A política que “nada interessa” governa a vida na sua qualidade ou falta dela, mas também a morte quando acontece por decisão do indivíduo. Falamos concretamente da eutanásia. Este conceito tem movido amplas opiniões e feito correr tinta em discursos sempre polémicos.
De facto, é uma questão que não deixa ninguém indiferente, uma vez que mexe com a faceta emocional, ética e moral do ser humano. Esse grande mistério da vida que é a morte inquieta-nos, naturalmente. Enquanto a saúde nos abençoa, não faz muito sentido pensar em algo que, pensamos, estar longe ou que desejamos que chegue o mais tarde possível.
Ao longo da linha da vida, tudo pode acontecer, desde a doença grave e irreversível aos acidentes que a esvaziam e aniquilam a dignidade. Em casos extremos deseja-se o fim. É aqui que surge o dilema: morrer ou viver em sofrimento até que os órgãos vitais parem? O conceito de morte medicamente assistida, por decisão da própria pessoa, ou seja, a eutanásia levanta imensas questões que não foram devidamente debatidas em Portugal. Cada um tem a sua opinião e acabamos por assistir a tomadas de posição diversas: informadas e ponderadas a favor e contra; igualmente as mais radicais e até as populistas emolduradas no slogan “não matem os velhinhos” vazio de conteúdo sério sobre um assunto tão delicado que envolve a vida humana.
Após o debate, seja ele o que tiver sido, foi publicada a Lei n.º 22/2023 de 25 de maio que regula as condições em que a morte medicamente assistida não é punível e altera o Código Penal.
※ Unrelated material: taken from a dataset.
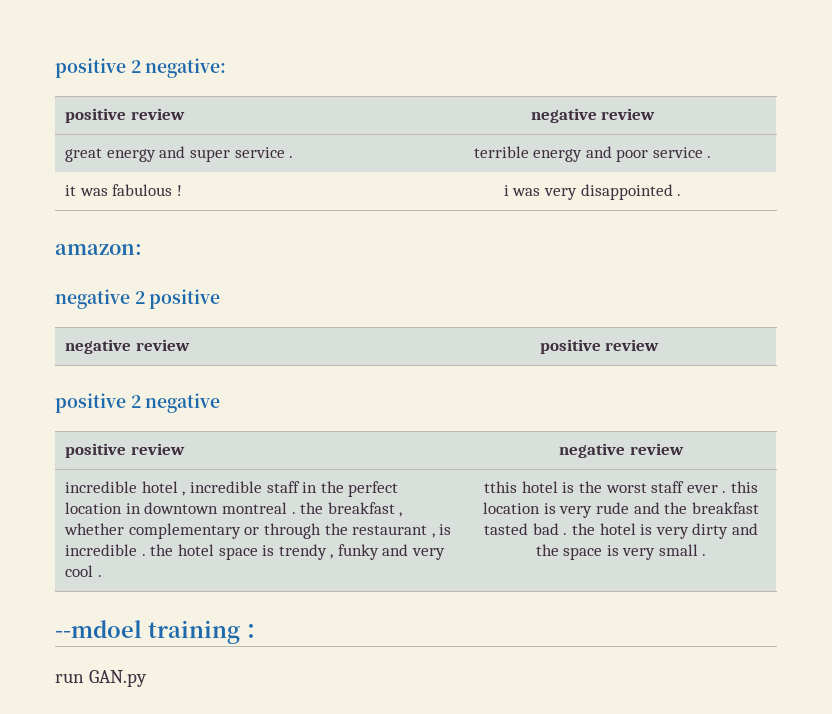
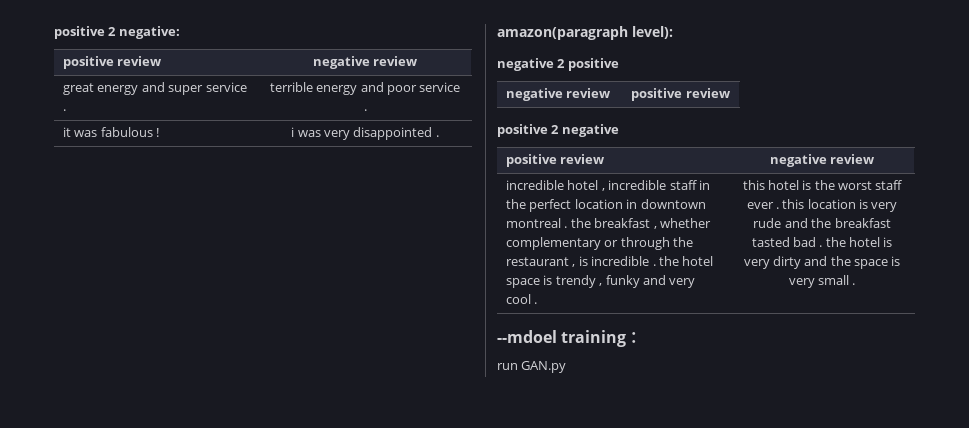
[55,244,142,255] amazon: -> [497,26,673,40] amazon(paragraph level):
[484,481,518,493] tthis -> [742,180,765,190] this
Contudo, o governo liderado por António Costa deixou a regulamentação da lei para o executivo seguinte, uma vez que se aproximavam as eleições legislativas de 10 de março de 2024. O então Ministério da Saúde afirmou, a 24 de novembro de 2023, que “o processo de regulamentação da lei está em desenvolvimento e será parte integrante do dossier de transição”.
A polémica voltou à ordem da atualidade com a divulgação do Manifesto pela revogação da lei da eutanásia em Portugal, a qual se encontra em processo de recolha de assinaturas. Este conta a subscrição de personalidades oriundas de diversas vertentes políticas, como Rita Matias e Bernardo Pessanha, deputados do Chega; o antigo líder do CDS-PP, Manuel Monteiro; o ex-ministro Rui Gomes Silva e o antigo líder da bancada do PSD na Assembleia Municipal do Porto, Miguel Côrte-Real. Também assinaram este manifesto, o médico Manuel Pinto Coelho e o constitucionalista Paulo Otero, um dos coordenadores do livro Identidade e Família, publicado pela Oficina do Livro em março de 2024, apresentado pelo primeiro-ministro, Pedro Passos Coelho.
O documento referido visa dar responder ao manifesto de regulamentação recentemente divulgado. Conforme a informação do Diário de Notícias, nele encontra-se registada a sua principal linha ideológica traduzida na afirmação, “juntos podemos construir uma sociedade que preza a Vida acima de tudo”.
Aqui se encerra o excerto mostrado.